Janus v. State, County, and Municipal Employees 585 U.S. 878 June 27,2018
1. The District Court had jurisdiction over petitioner’s suit.

2. The State’s extraction of agency fees from nonconsenting public-sector employees violates the First Amendment. Abood erred in concluding otherwise, and stare decisis cannot support it. Abood is therefore overruled.
3. For these reasons, States and public-sector unions may no longer extract agency fees from nonconsenting employees.

Sause v. Bauer 585 U.S. 957 June 28,2018
Neither the free exercise issue nor the offcers' entitlement to qualifed immunity can be resolved against Sause, a pro se complainant, consistent with the requirement to liberally construe allegations in a pro se complaint.

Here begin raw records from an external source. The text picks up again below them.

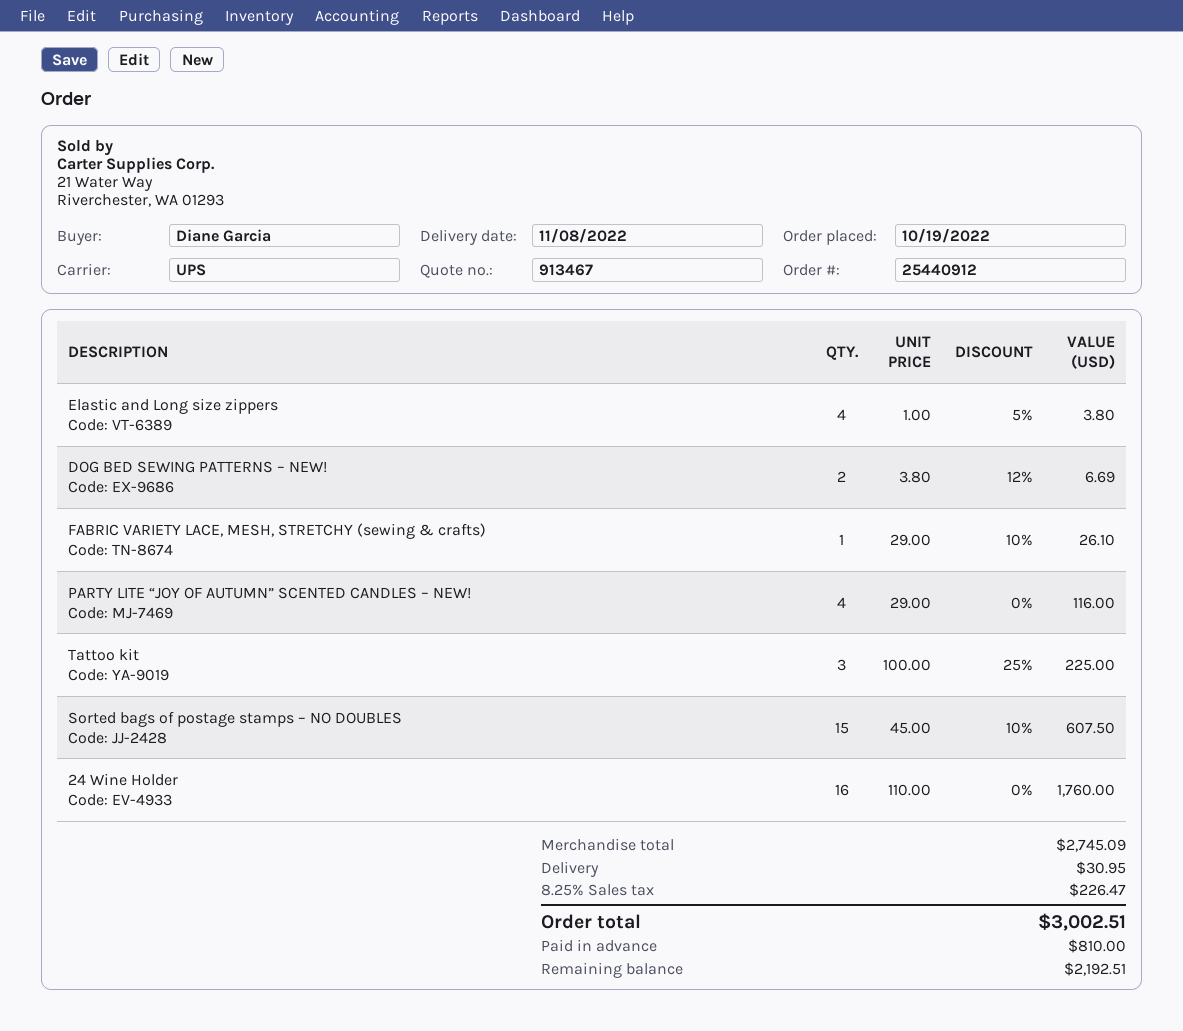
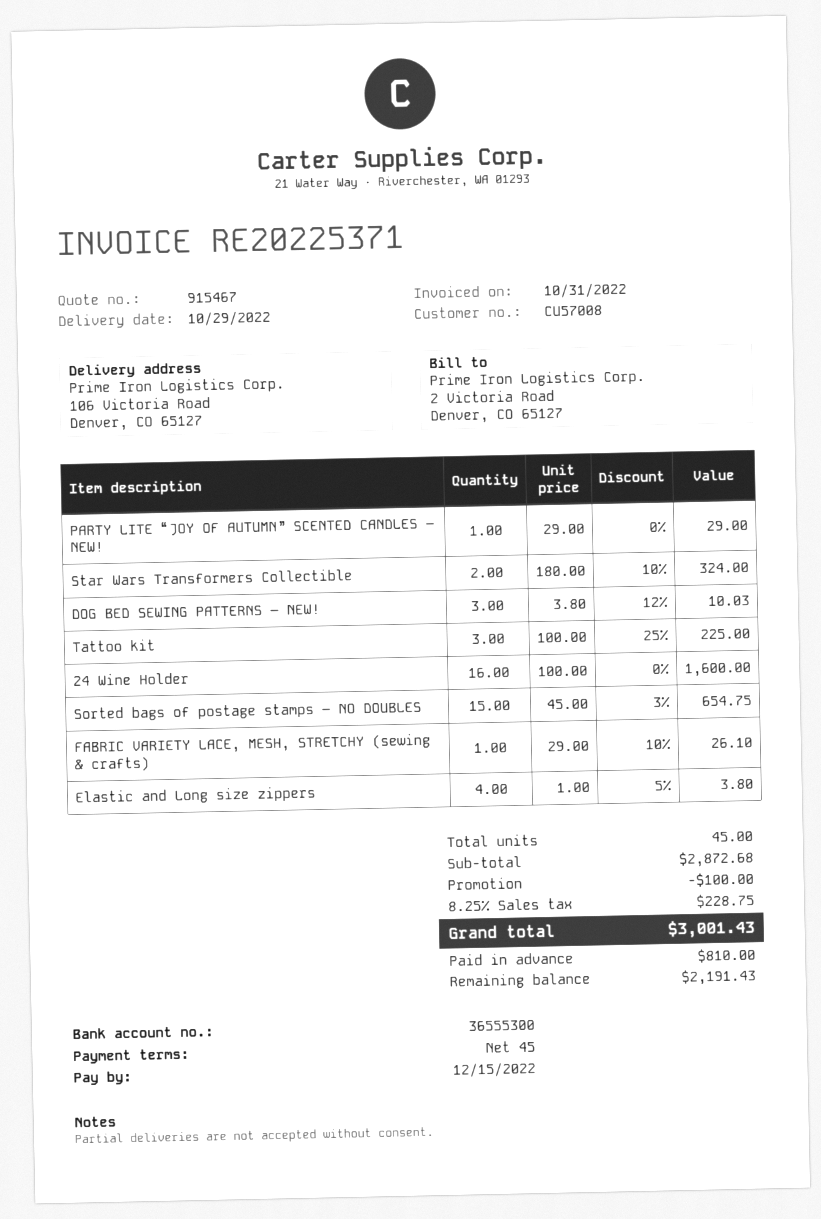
quote number: 913467 -> 915467
delivery date: 2022-11-08 -> 2022-10-29
DOG BED SEWING PATTERNS – NEW!: 2 x 3.80 - 12% = 6.69 -> 3 x 3.80 - 12% = 10.03
PARTY LITE “JOY OF AUTUMN” SCENTED CANDLES – NEW!: 4 x 29.00 = 116.00 -> 1 x 29.00 = 29.00
Sorted bags of postage stamps – NO DOUBLES: 15 x 45.00 - 10% = 607.50 -> 15 x 45.00 - 3% = 654.75
24 Wine Holder: 16 x 110.00 = 1760.00 -> 16 x 100.00 = 1600.00
Star Wars Transformers Collectible: none -> 2 x 180.00 - 10% = 324.00
subtotal: 2745.09 -> 2872.68
discount: none -> 100.00
shipping: 30.95 -> none
tax: 8.25% = 226.47 -> 8.25% = 228.75
total: 3002.51 -> 3001.43
balance: 2192.51 -> 2191.43

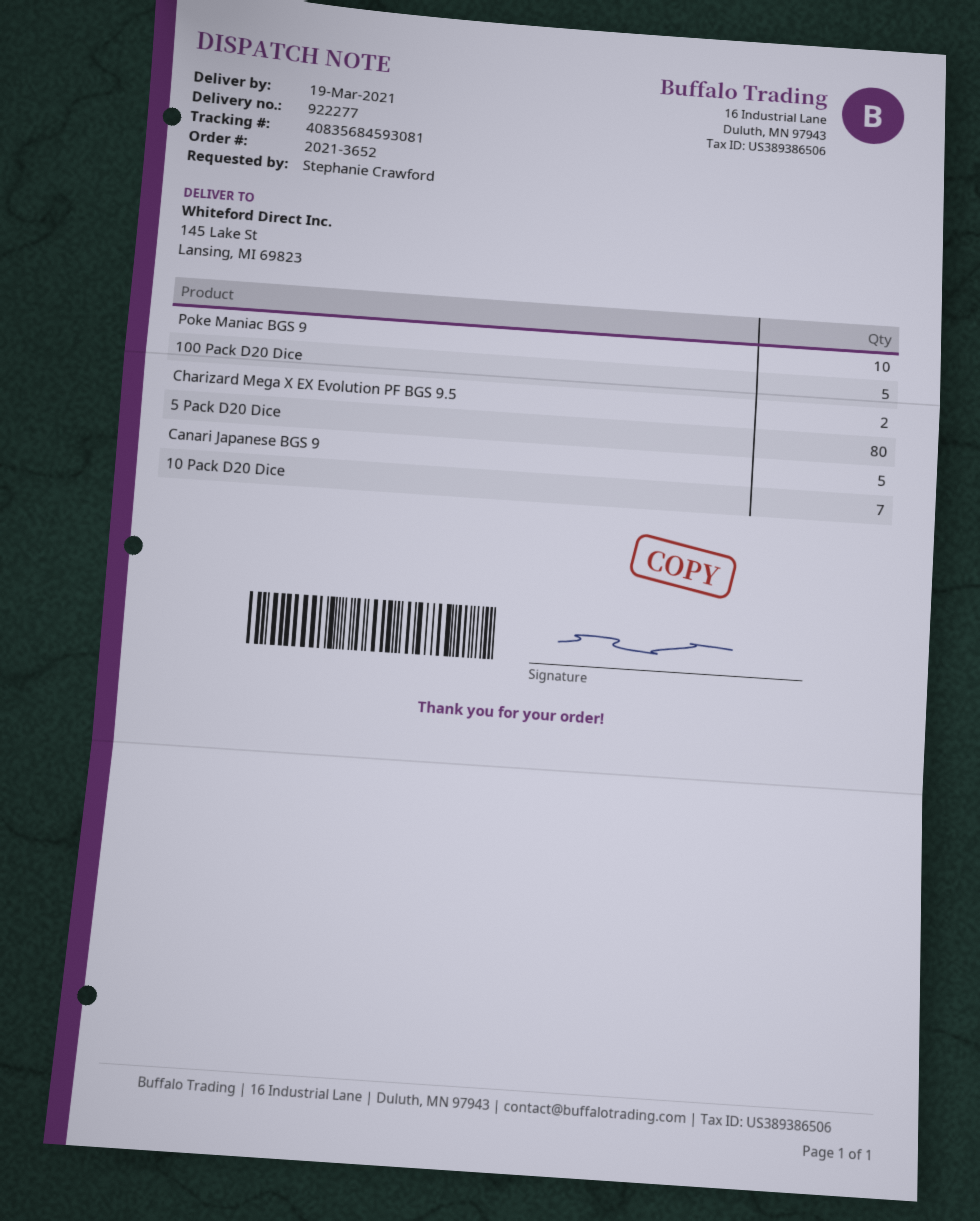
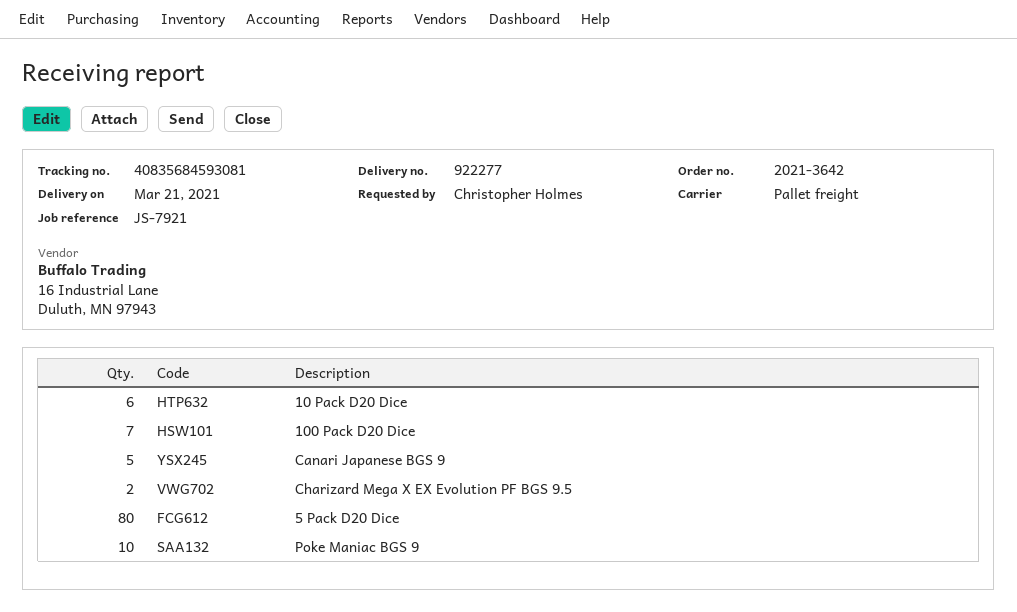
order number: 2021-3652 -> 2021-3642
delivery date: 2021-03-19 -> 2021-03-21
ordered by: Stephanie Crawford -> Christopher Holmes
100 Pack D20 Dice: 5 -> 7
10 Pack D20 Dice: 7 -> 6

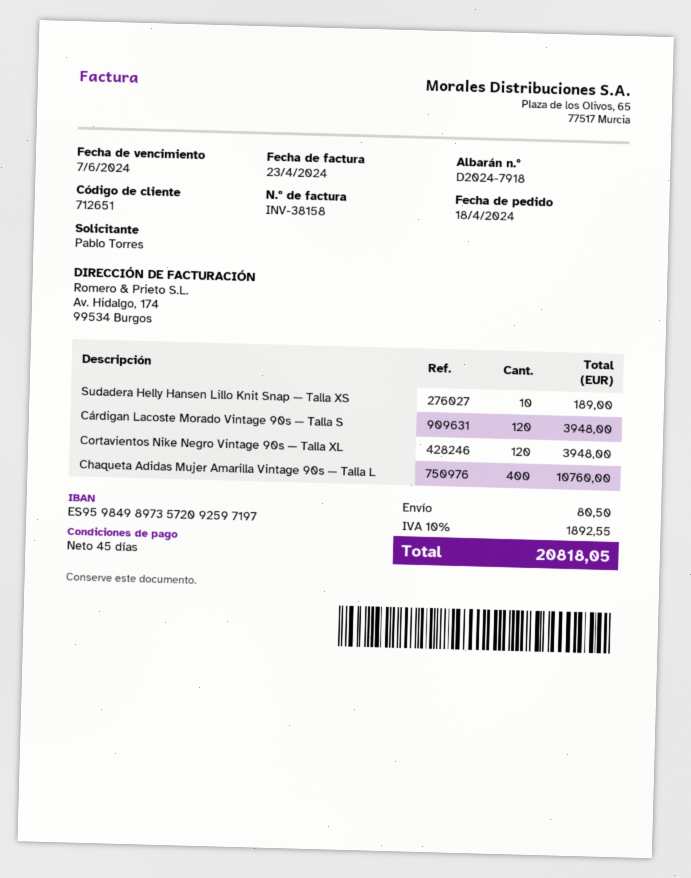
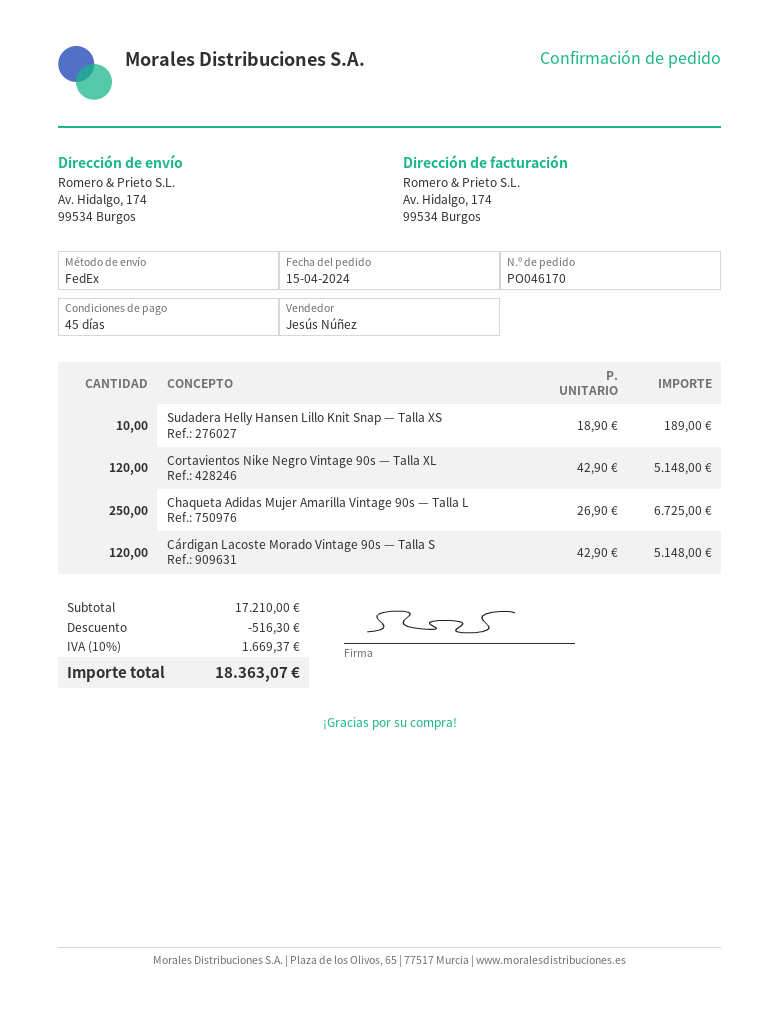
order date: 2024-04-18 -> 2024-04-15
Cárdigan Lacoste Morado Vintage 90s — Talla S: 120 for 3948.00 -> 120 for 5148.00
Cortavientos Nike Negro Vintage 90s — Talla XL: 120 for 3948.00 -> 120 for 5148.00
Chaqueta Adidas Mujer Amarilla Vintage 90s — Talla L: 400 for 10760.00 -> 250 for 6725.00
discount: none -> 516.30
shipping: 80.50 -> none
tax: 10% = 1892.55 -> 10% = 1669.37
total: 20818.05 -> 18363.07

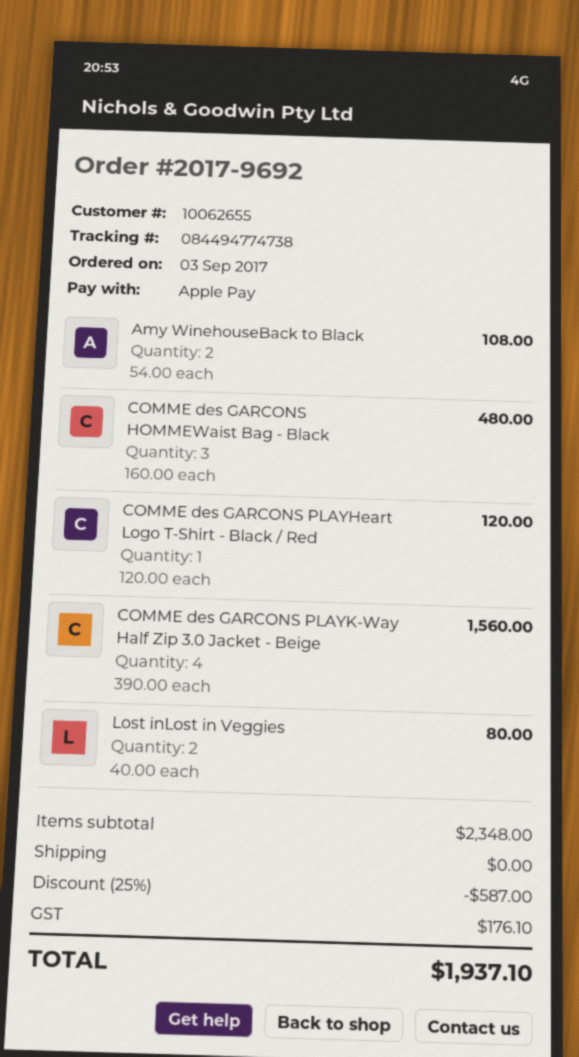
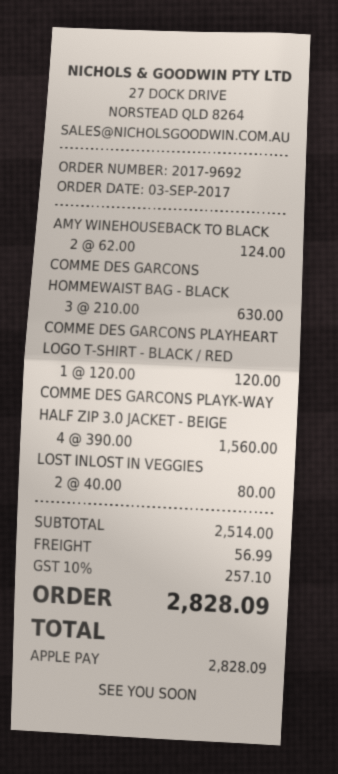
Amy WinehouseBack to Black: 2 x 54.00 = 108.00 -> 2 x 62.00 = 124.00
COMME des GARCONS HOMMEWaist Bag - Black: 3 x 160.00 = 480.00 -> 3 x 210.00 = 630.00
subtotal: 2348.00 -> 2514.00
discount: 25% = 587.00 -> none
shipping: 0.00 -> 56.99
tax: 176.10 -> 257.10
total: 1937.10 -> 2828.09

Sexton v. Beaudreaux 585 U.S. 961 June 28,2018
Supreme Court precedents from cases applying 28 U. S. C. § 2254(d), such as Harrington v. Richter , require that, when there is no reasoned state-court decision on the merits, the federal court must determine what arguments or theories... could have supported the state court's decision; and then it must ask whether it is possible fair-minded jurists could disagree that those arguments or theories are inconsistent with the holding in a prior decision of this Court. If such disagreement is possible, then the petitioner's claim must be denied.
North Carolina v. Covington 585 U.S. 969 June 28,2018
The District Court's remedial authority was limited to ensuring that the plaintiffs were relieved of the burden of voting in racially gerrymandered legislative districts. Once the court ensured that the racial gerrymanders at issue were remedied, its proper role in the legislative districting process was at an end.